One of the bottlenecks often encountered in ETL development for start schema is the sequence of loading dimension tables before being able to load any fact table. Obviously, it happens since fact tables need those surrogate keys from dimension tables in any dimensional data model.
I always wondered if there could be a better way where all dimension tables and fact tables using the process of parallel processing? Fortunately, there is a way to achieve this and I am going to share in this post how to do it.
The Problem With Surrogate Keys
I don’t need to spend time introducing surrogate keys in this post as that fundamental knowledge is prerequisite for understanding the context for this post.

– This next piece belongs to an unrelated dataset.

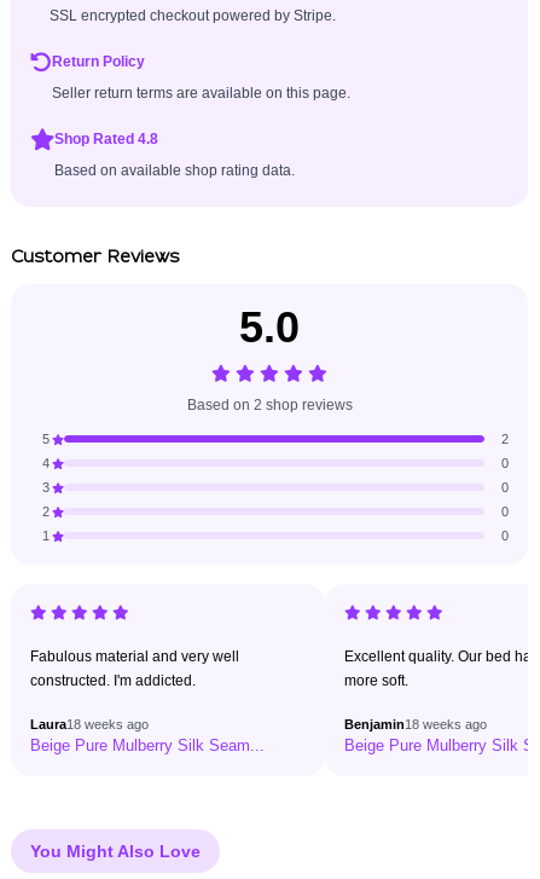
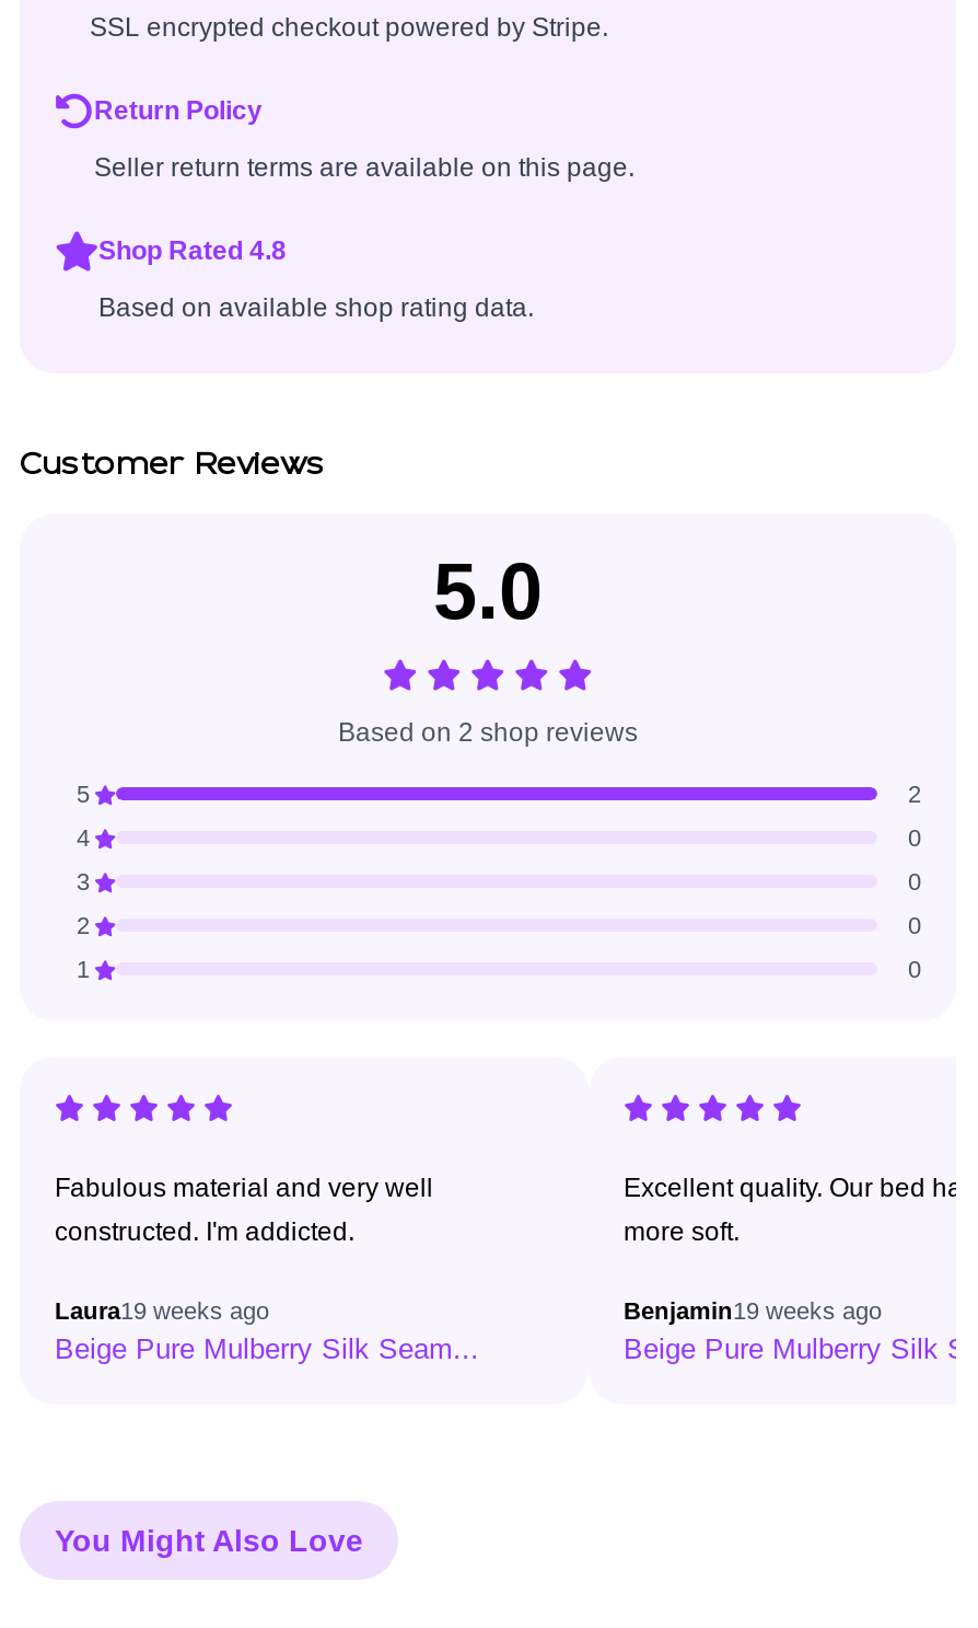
[30,717,149,731] Laura18 weeks ago -> [55,1297,269,1323] Laura19 weeks ago
[344,717,487,731] Benjamin18 weeks ago -> [624,1297,882,1323] Benjamin19 weeks ago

Usually, surrogate keys for dimension tables are generated using a sequence number objects. All relational databases support sequence generators and all leading data integration tools have inbuilt sequence generators as well. The practice itself works out very well and data warehouses are full of dimension keys (surrogate keys) built using sequence numbers.
It helps also because business doesn’t need to know about surrogate keys and therefore, the only objective which is to keep the surrogate keys as unique, is greatly met.
However, there are fundamental challenges with this approach and just to list, here are a few:
1. Sequence numbers are generated in sequential manner which means the data loads can’t happen in parallel even if the infrastructure supports MPP architecture.
2. Sequence number (or MAX(key)+1) based approach requires dimension table to be loaded before loading it’s dependent fact tables. Imagine a couple of large dimension tables (with several millions of rows) to be loaded before loading 20 smaller dependent fact tables. They all need to wait till the big dimensions finishes loading.
3. Some people generate surrogate keys and store in a separate tables and cross reference it while loading into dimension/fact tables. While this approach can provide a level of parallelism, it is resource intensive and adds to the complexity and processing time especially considering slowly changing dimensions. Imagine the hassle of re-generating surrogate keys in case of an error…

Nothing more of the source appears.